• Resolved turbodb

    (@turbodb)


    I’m using the cloud version of BLC (recently switched from local), and I’m getting an error message:

    Scan aborted: Too many server errors.?This is to prevent overloading your server. Please retry the scan in a while or?contact support?if the issue persists.

    I know that my links do not return a 500 error on my server (most of my links redirect), so I’d like to drill down into a bit more detail on why/where the 500 is getting returned. Is there a way to get that additional information?

    Alternatively, is there a way to see how where in the process the scan was aborted? My site has 91223 Total Links and 1054 Unique URLs. I’m not sure what those actual labels mean, but I’d like to understand how many of them were scanned before BLC found the “35” broken links and aborted the scan.

    The page I need help with: [log in to see the link]

Viewing 10 replies - 1 through 10 (of 10 total)
  • Plugin Support Laura – WPMU DEV Support

    (@wpmudevsupport3)

    Hi @turbodb,

    Hope this message finds you well.

    I know that my links do not return a 500 error on my server (most of my links redirect), so I’d like to drill down into a bit more detail on why/where the 500 is getting returned. Is there a way to get that additional information?

    Well, indeed, it should not be detected as a 500 error, since is redirecting, as other links should return a status 403 since they redirect to Amazon. I can’t confirm but this might be due to your server firewall. Still, I notified our BLC team, and they might provide further information.

    Alternatively, is there a way to see how where in the process the scan was aborted? My site has 91223 Total Links and 1054 Unique URLs. I’m not sure what those actual labels mean, but I’d like to understand how many of them were scanned before BLC found the “35” broken links and aborted the scan.
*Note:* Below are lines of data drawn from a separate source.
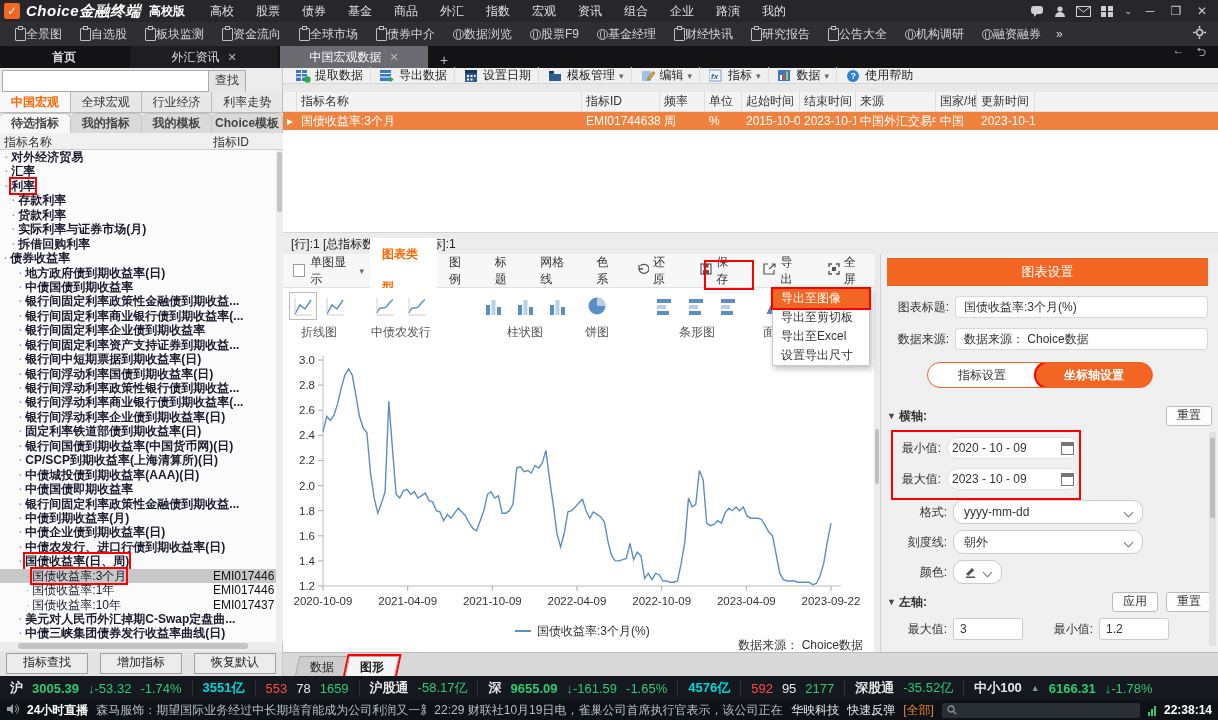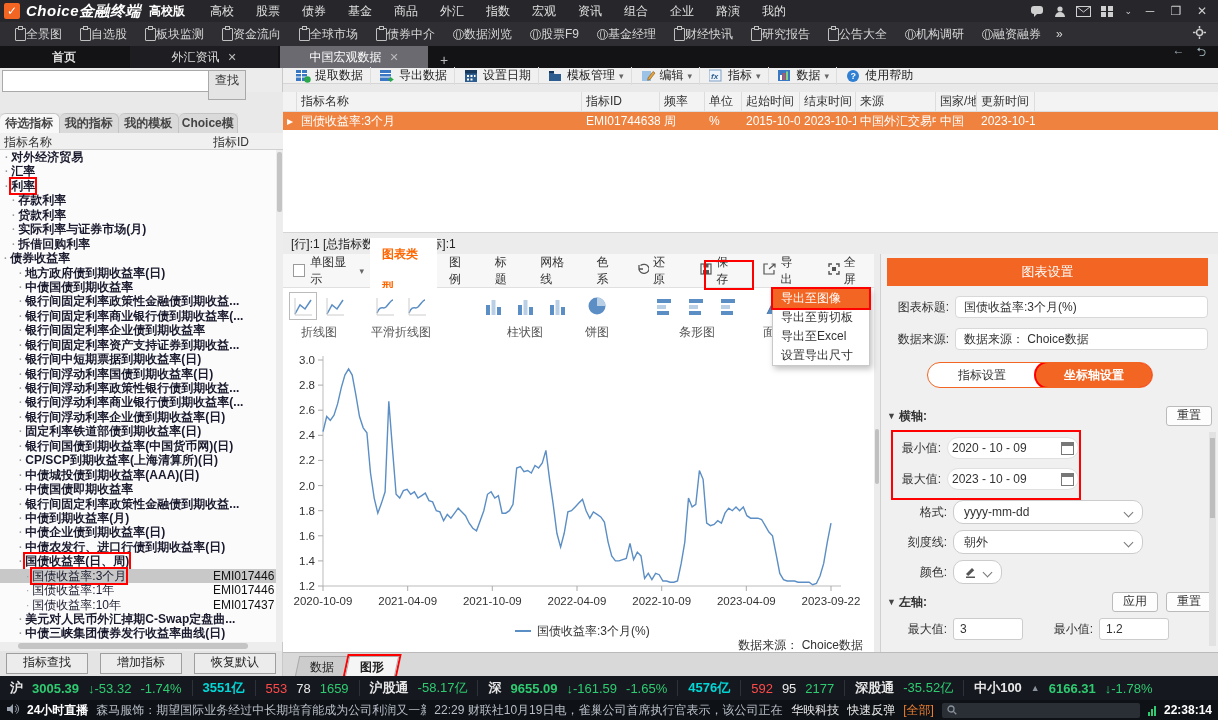"中国宏观" div.cattabs { html: none -> <div> <span>中国宏观</span> <span>全球宏观</span> <span>行业经济</span> <span>利率走势</span> </div> }
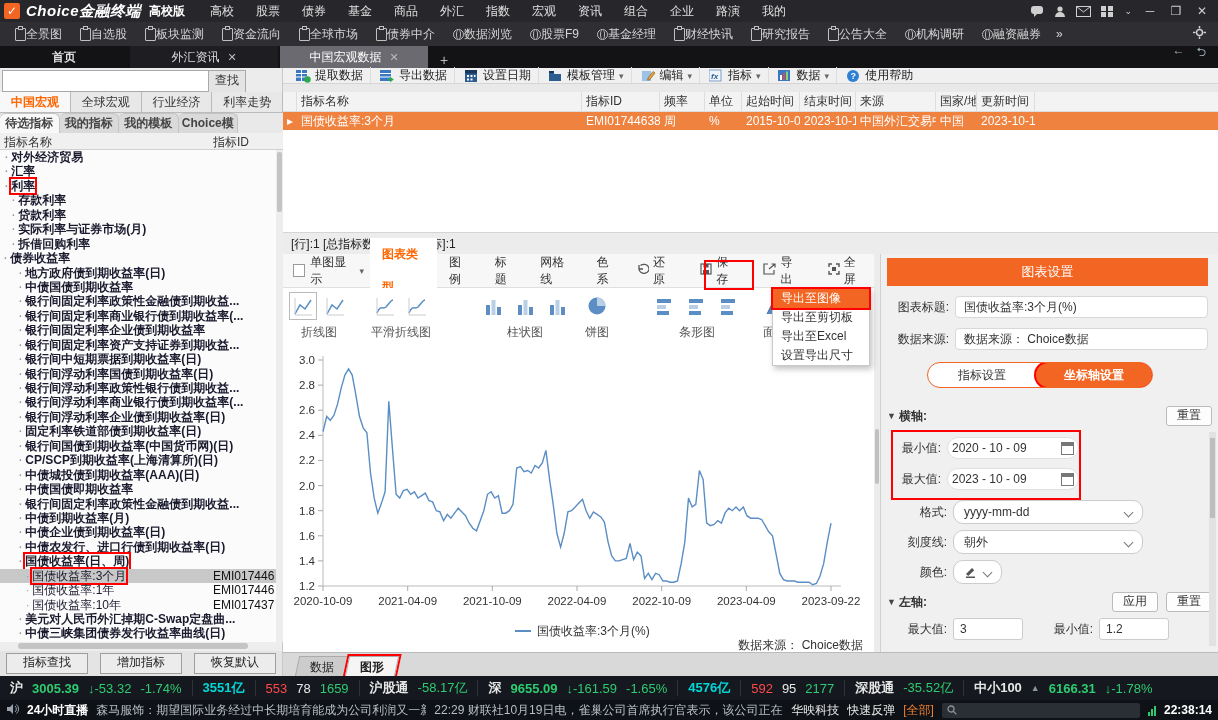"待选指标" .viewtabs { width: 238px -> 283px }
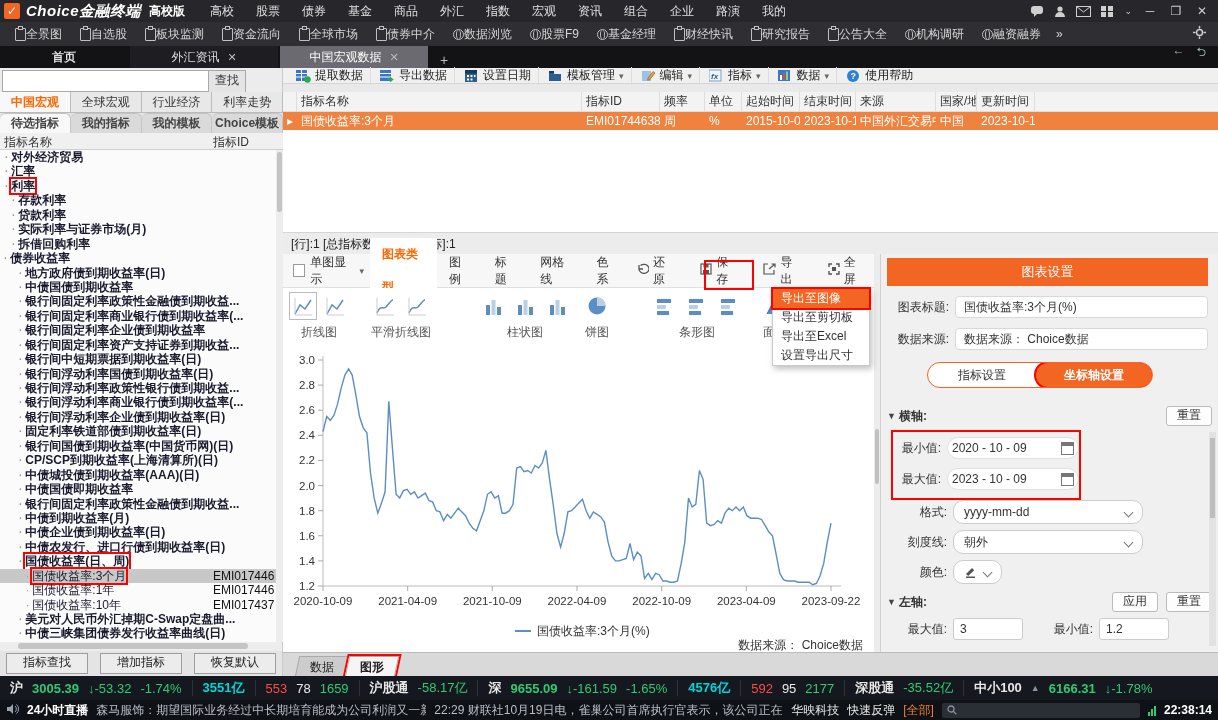"平滑折线图" div.tglabel { text: 平滑折线图 -> 中债农发行 }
    Unique URLs are the ones found on your site only.

    You will find more information about it on our documentation at this link https://wpmudev.com/docs/wpmu-dev-plugins/broken-link-checker/#broken-link-summary, it also includes the Error Codes.

    Since our BLC team works on very complex issues, getting a reply from them could take more time than usual. We will back to this topic once we get an update from them.

    Best regards,
    Laura

    Thread Starter turbodb

    (@turbodb)

    Thanks Laura @wpmudevsupport3.

    I’ve exported the CSV of the report from my wpmudev hub, in case it can be helpful to figure out what’s going on. It is available below.

    All of the links in that report are currently resolving for me, so I don’t know why they are showing up as errors in BLC. It’s got me seriously considering either another tool, or going back to the local scanner (which has other issues, but at least seems to get through all the links instead of aborting due to errors).

    broken-links-adventuretaco.com-2024-05-28-070719.csv

    Plugin Support Laura – WPMU DEV Support

    (@wpmudevsupport3)

    Hi @turbodb,

    We got feedback from our BLC team, they performed a few tests and confirmed what I mentioned in my previous reply, it seems you are using CloudFront and might be blocking our BLC bot, in such cases, you might need to whitelist our UA, and our IPs, you will find them on this link: https://wpmudev.com/docs/wpmu-dev-plugins/broken-link-checker/#broken-link-checker-user-agent.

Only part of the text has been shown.